• [YOUR TASK]:
Your response should be the lines from the one containing "(934, 187) none" through the end of the material, copied exactly and with nothing added.

• [EXERCISE DATA]:
━━━
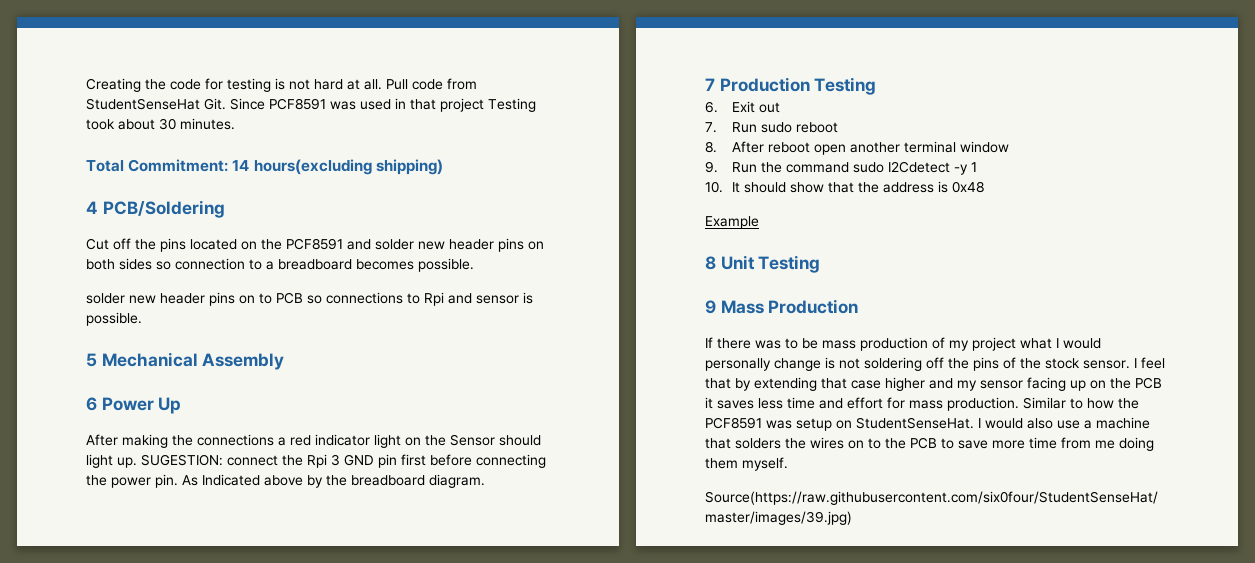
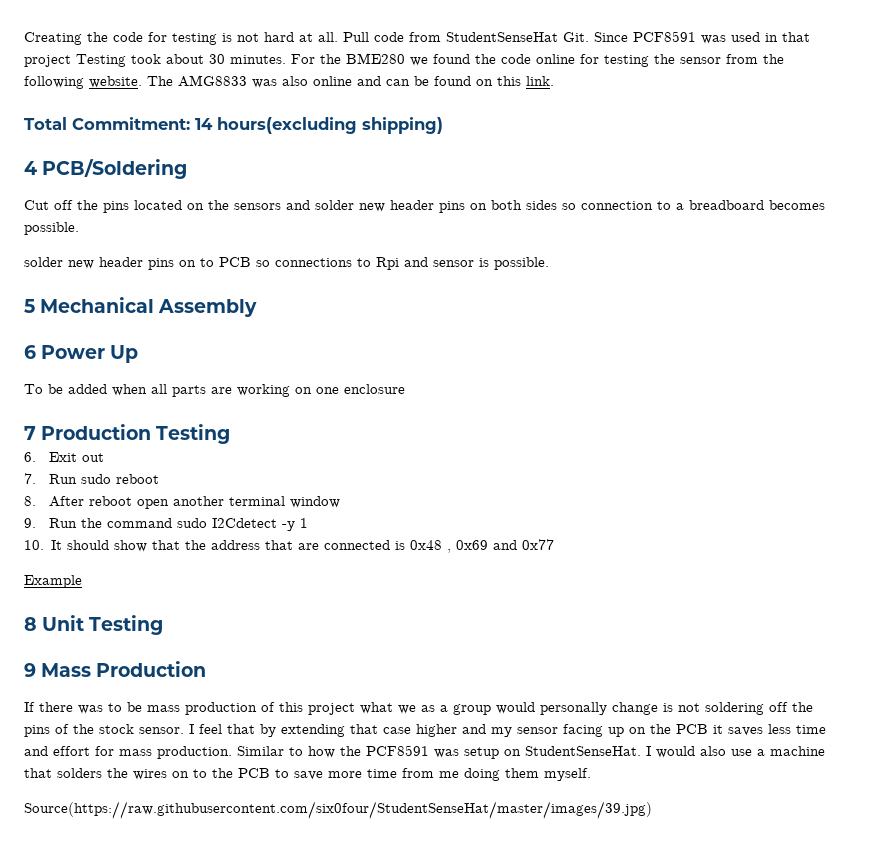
(235, 124) none -> [291,53,784,67] [24,75,554,89] For the BME280 we found the code online for testing the sensor from the following website. The AMG8833 was also online and can be found on this link.
[286,238,343,250] PCF8591 -> [234,203,281,210] sensors
[86,434,541,448] [86,454,546,468] [86,474,485,488] After making the connections a red indicator light on the Sensor should light up. SUGESTION: connect the Rpi 3 GND pin first before connecting the power pin. As Indicated above by the breadboard diagram. -> [24,384,405,397] To be added when all parts are working on one enclosure
(934, 187) none -> [265,540,391,550] that are connected
(984, 187) none -> [447,539,555,553] , 0x69 and 0x77
[949,340,969,351] my -> [279,702,303,712] this
[1056,338,1059,348] I -> [398,704,491,715] we as a group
━━━
• [TASK OUTPUT]:
(934, 187) none -> [265,540,391,550] that are connected
(984, 187) none -> [447,539,555,553] , 0x69 and 0x77
[949,340,969,351] my -> [279,702,303,712] this
[1056,338,1059,348] I -> [398,704,491,715] we as a group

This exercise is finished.